6 Erreurs qui déséquilibrent ton alimentation !

Te comparer.

Tu n’as pas les mêmes besoins que ton voisin, ni la même physionomie. Chaque organisme est différent des autres et de lui-même au cours de sa vie. Une femme peut manger plus qu’un homme, 3 repas par jour peuvent convenir à une personne, alors qu’une autre en aura besoin de 5. Une personne très mince ne mangera pas forcément moins qu’une personne plus grosse… Ton corps est unique, apprendre à le chérir dans cette unicité, de voir sa valeur propre est super libérateur. Concentre-toi sur ton intérieur, tes envies, tes sensations. Pas sur l’assiette ou le ventre plat de la voisine !

Croire tout ce qu’on te dit.

Tu t’en es aperçu, il y a une jungle d’informations sur l’alimentation. Internet, ton entourage, des professionnels de santé… Les conseils qu’on te donne partent certainement d’une bonne intention mais cela ne signifie pas que les suivre te convient. Prendre du recul sur ce que tu entends est primordial, car chaque être, chaque organisme est différent. Apprendre à expérimenter avec détachement, en écoutant tes signaux intérieurs, prêter attention à ce qui t’attire et fait du sens pour toi, et rejeter ce qui te rend dubitatif. Ainsi tu pourras choisir ce qui est bon pour toi, et toi seul.e. 

Finir ton assiette à tout prix.

« Tu ne sors pas de table tant que tu n’as pas terminé, il y a des petits africains qui meurent de faim ! ». Ton corps n’est pas une poubelle. Si la faim dans le monde t’interpelle, donne ton argent, parraine un enfant, fais une mission humanitaire, mais se gaver n’a jamais sauvé personne. Tu peux faire des pauses quand tu prends ton repas, prendre le temps de ressentir où tu en es de ton appétit. Si tu sens que tu arrives à remplissage d’estomac, et qu’il en reste dans l’assiette : petite boite au frigo ! ça complètera ton repas du lendemain, et tu ne dépasseras plus tes besoins énergétiques.

T’interdire tes petits plaisirs.

La notion d’interdiction et d’aliments tabous peuvent conduire à ce qu’on appelle la restriction cognitive. T’interdire quelque chose parce que ça pourrait te faire grossir ne va que créer une obsession autour de cet aliment et potentiellement créer des « craquages » incontrôlés. Aucun aliment ne fait grossir à lui tout seul, alors si ton kif c’est le chocolat, manges en ! Tu apprécieras d’autant plus tes brocolis en sachant que tu as le droit à tout ce que tu veux à côté (et non, ça ne veut pas dire que tu passeras ton temps à t’en gaver, je te le garantis).

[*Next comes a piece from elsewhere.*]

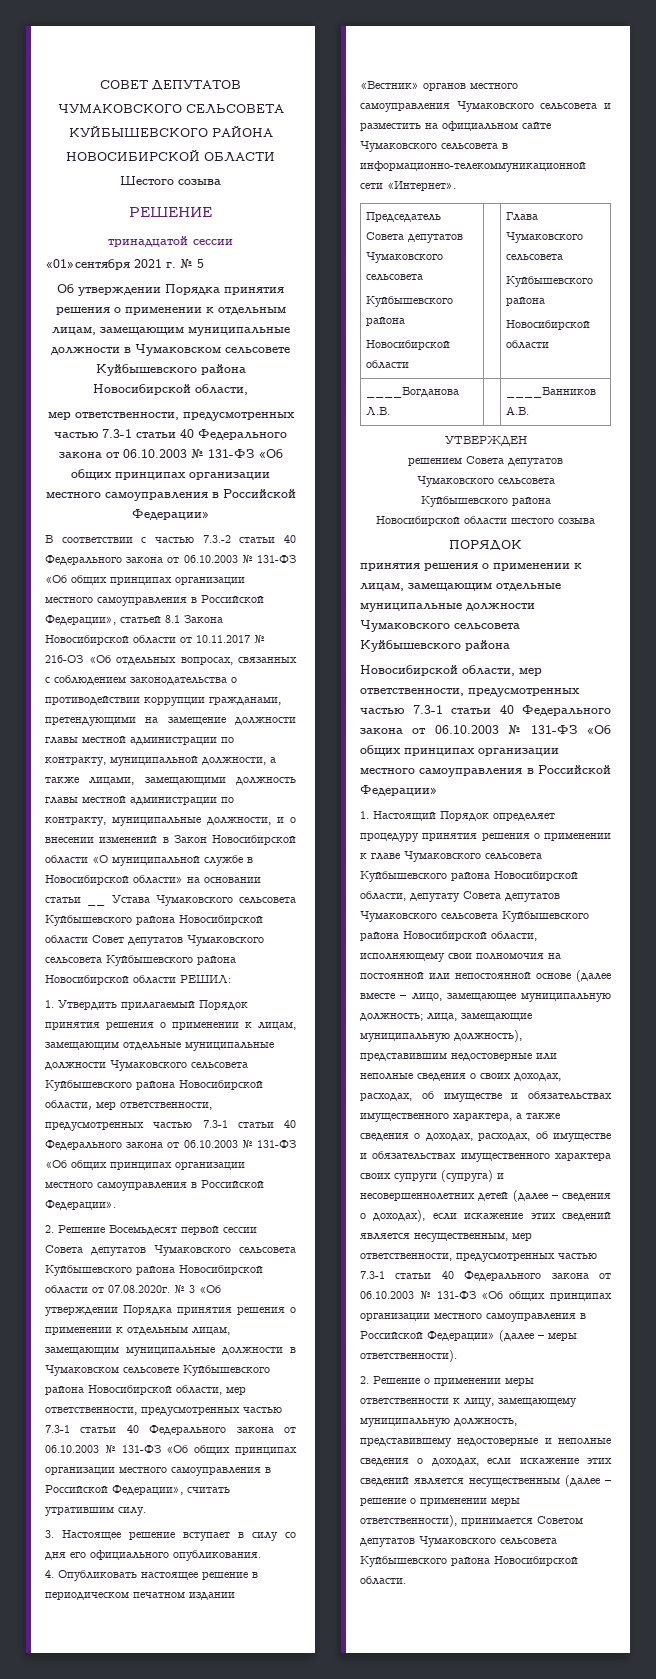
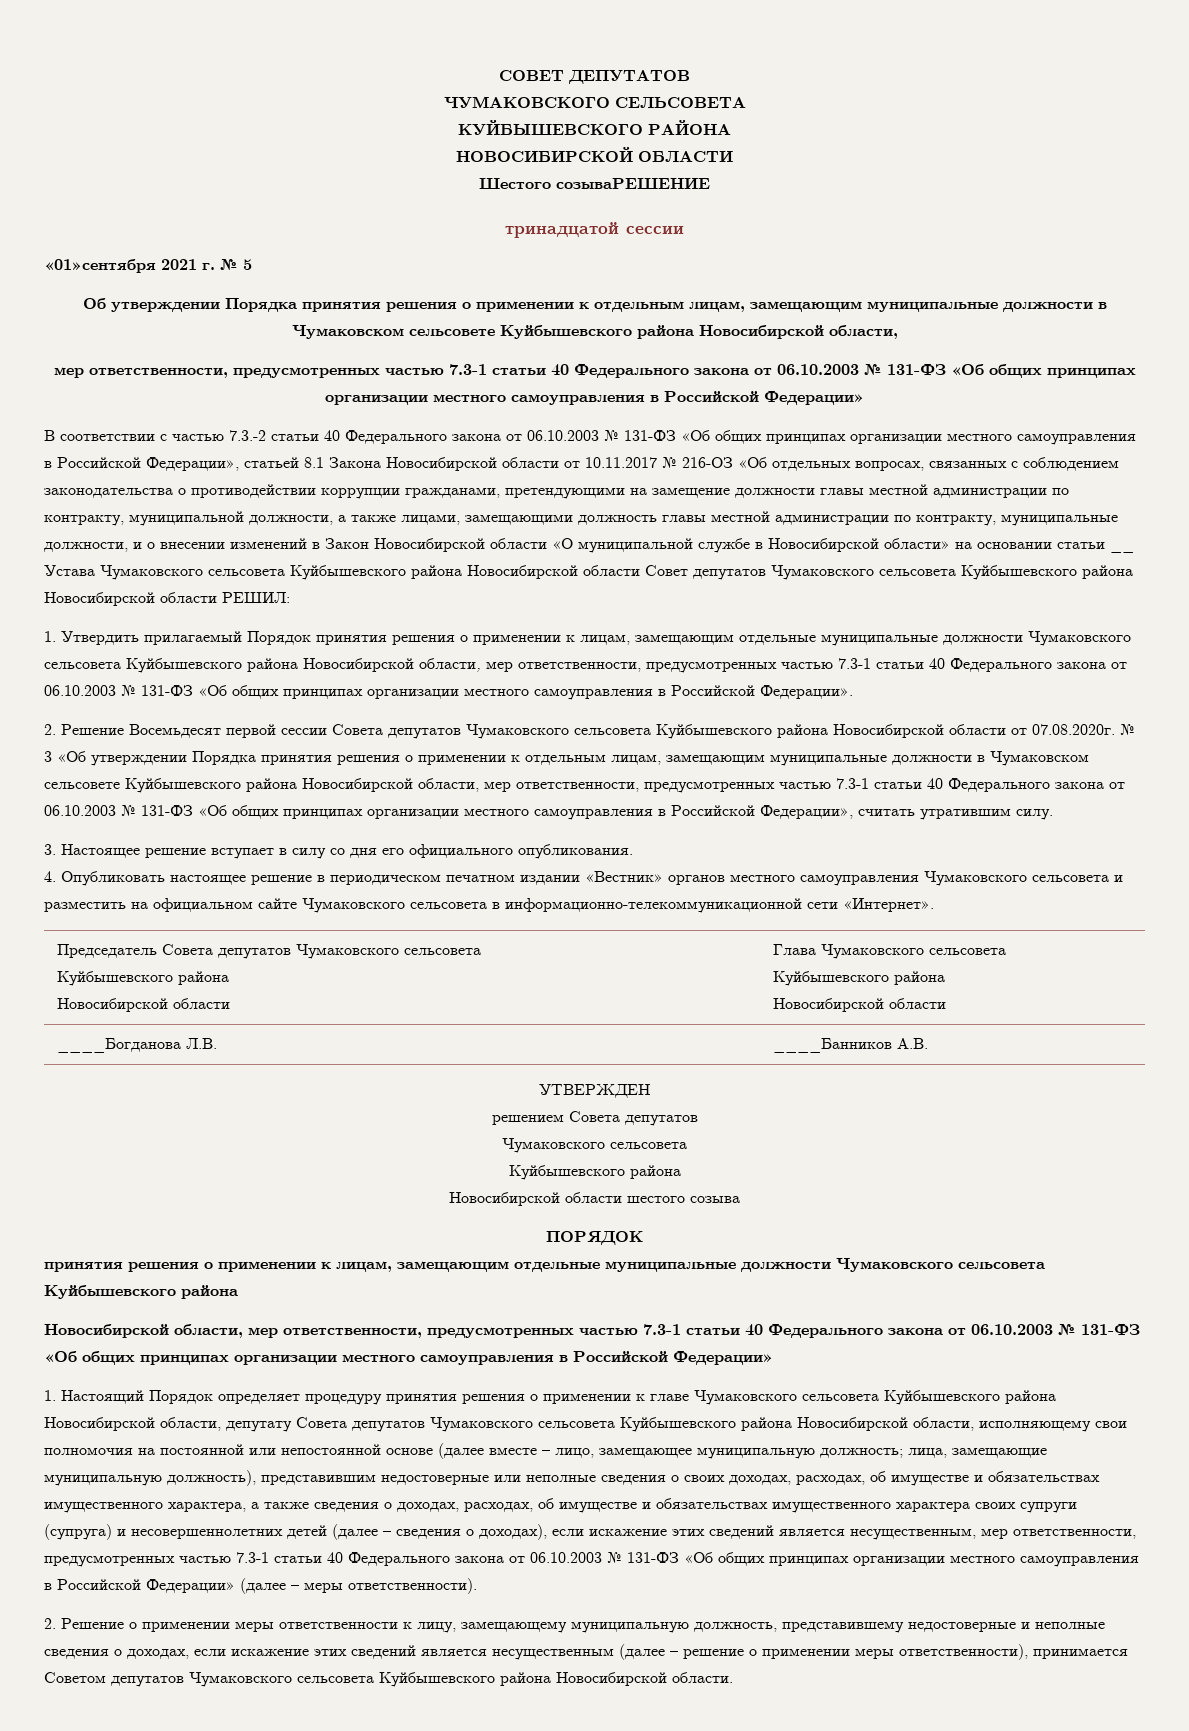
- Шестого созыва
- РЕШЕНИЕ
+ Шестого созываРЕШЕНИЕ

Regarder beaucoup la télé.

En mangeant, l’écran détourne ton attention de ton assiette. Se faisant, tu passes à coté de ton expérience, tu mastiques moins bien, tu ne ressens pas tout le plaisir que t’amène ton repas et tu loupes les signaux de ton corps (notamment la satiété). De plus, tu t’exposes à une grande quantité de spots publicitaires, abondance de mets industriels en tous genres, régimes aux arguments agressifs… Même si tu ne le réalises pas, ces publicités sont faites pour activer tes petits neurones du cerveau limbique et influencer tes choix par la suite. Elles sont calibrées pour connecter à quelque chose de très archaïque de ta biologie, malgré toi. Alors on éteint les écrans, au moins à table 😊

Considérer ses propres besoins comme secondaires au reste.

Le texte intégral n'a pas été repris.